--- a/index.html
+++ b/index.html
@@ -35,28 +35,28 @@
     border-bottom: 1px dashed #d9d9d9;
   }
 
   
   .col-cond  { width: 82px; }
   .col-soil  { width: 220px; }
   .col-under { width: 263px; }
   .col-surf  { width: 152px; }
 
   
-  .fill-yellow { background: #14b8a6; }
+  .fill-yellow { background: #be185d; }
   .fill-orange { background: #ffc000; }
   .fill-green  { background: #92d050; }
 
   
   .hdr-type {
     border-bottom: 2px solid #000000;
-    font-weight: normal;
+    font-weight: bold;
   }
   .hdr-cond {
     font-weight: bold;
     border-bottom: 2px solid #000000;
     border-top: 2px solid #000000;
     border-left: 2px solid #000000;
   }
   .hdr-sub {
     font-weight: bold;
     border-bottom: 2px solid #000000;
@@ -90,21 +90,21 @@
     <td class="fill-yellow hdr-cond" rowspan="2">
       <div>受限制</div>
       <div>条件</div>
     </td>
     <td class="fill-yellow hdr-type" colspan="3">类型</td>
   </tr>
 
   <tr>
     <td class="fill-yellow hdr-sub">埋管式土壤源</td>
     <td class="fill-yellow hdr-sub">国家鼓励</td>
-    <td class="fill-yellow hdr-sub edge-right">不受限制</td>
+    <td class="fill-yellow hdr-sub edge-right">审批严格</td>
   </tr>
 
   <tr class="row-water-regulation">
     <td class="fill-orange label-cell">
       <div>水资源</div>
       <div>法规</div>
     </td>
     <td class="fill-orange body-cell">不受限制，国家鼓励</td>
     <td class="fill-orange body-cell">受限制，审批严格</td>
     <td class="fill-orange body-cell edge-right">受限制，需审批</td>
————————
Without changing a word, restate the whole listing.

--- a/index.html
+++ b/index.html
@@ -35,28 +35,28 @@
     border-bottom: 1px dashed #d9d9d9;
   }
 
   
   .col-cond  { width: 82px; }
   .col-soil  { width: 220px; }
   .col-under { width: 263px; }
   .col-surf  { width: 152px; }
 
   
-  .fill-yellow { background: #14b8a6; }
+  .fill-yellow { background: #be185d; }
   .fill-orange { background: #ffc000; }
   .fill-green  { background: #92d050; }
 
   
   .hdr-type {
     border-bottom: 2px solid #000000;
-    font-weight: normal;
+    font-weight: bold;
   }
   .hdr-cond {
     font-weight: bold;
     border-bottom: 2px solid #000000;
     border-top: 2px solid #000000;
     border-left: 2px solid #000000;
   }
   .hdr-sub {
     font-weight: bold;
     border-bottom: 2px solid #000000;
@@ -90,21 +90,21 @@
     <td class="fill-yellow hdr-cond" rowspan="2">
       <div>受限制</div>
       <div>条件</div>
     </td>
     <td class="fill-yellow hdr-type" colspan="3">类型</td>
   </tr>
 
   <tr>
     <td class="fill-yellow hdr-sub">埋管式土壤源</td>
     <td class="fill-yellow hdr-sub">国家鼓励</td>
-    <td class="fill-yellow hdr-sub edge-right">不受限制</td>
+    <td class="fill-yellow hdr-sub edge-right">审批严格</td>
   </tr>
 
   <tr class="row-water-regulation">
     <td class="fill-orange label-cell">
       <div>水资源</div>
       <div>法规</div>
     </td>
     <td class="fill-orange body-cell">不受限制，国家鼓励</td>
     <td class="fill-orange body-cell">受限制，审批严格</td>
     <td class="fill-orange body-cell edge-right">受限制，需审批</td>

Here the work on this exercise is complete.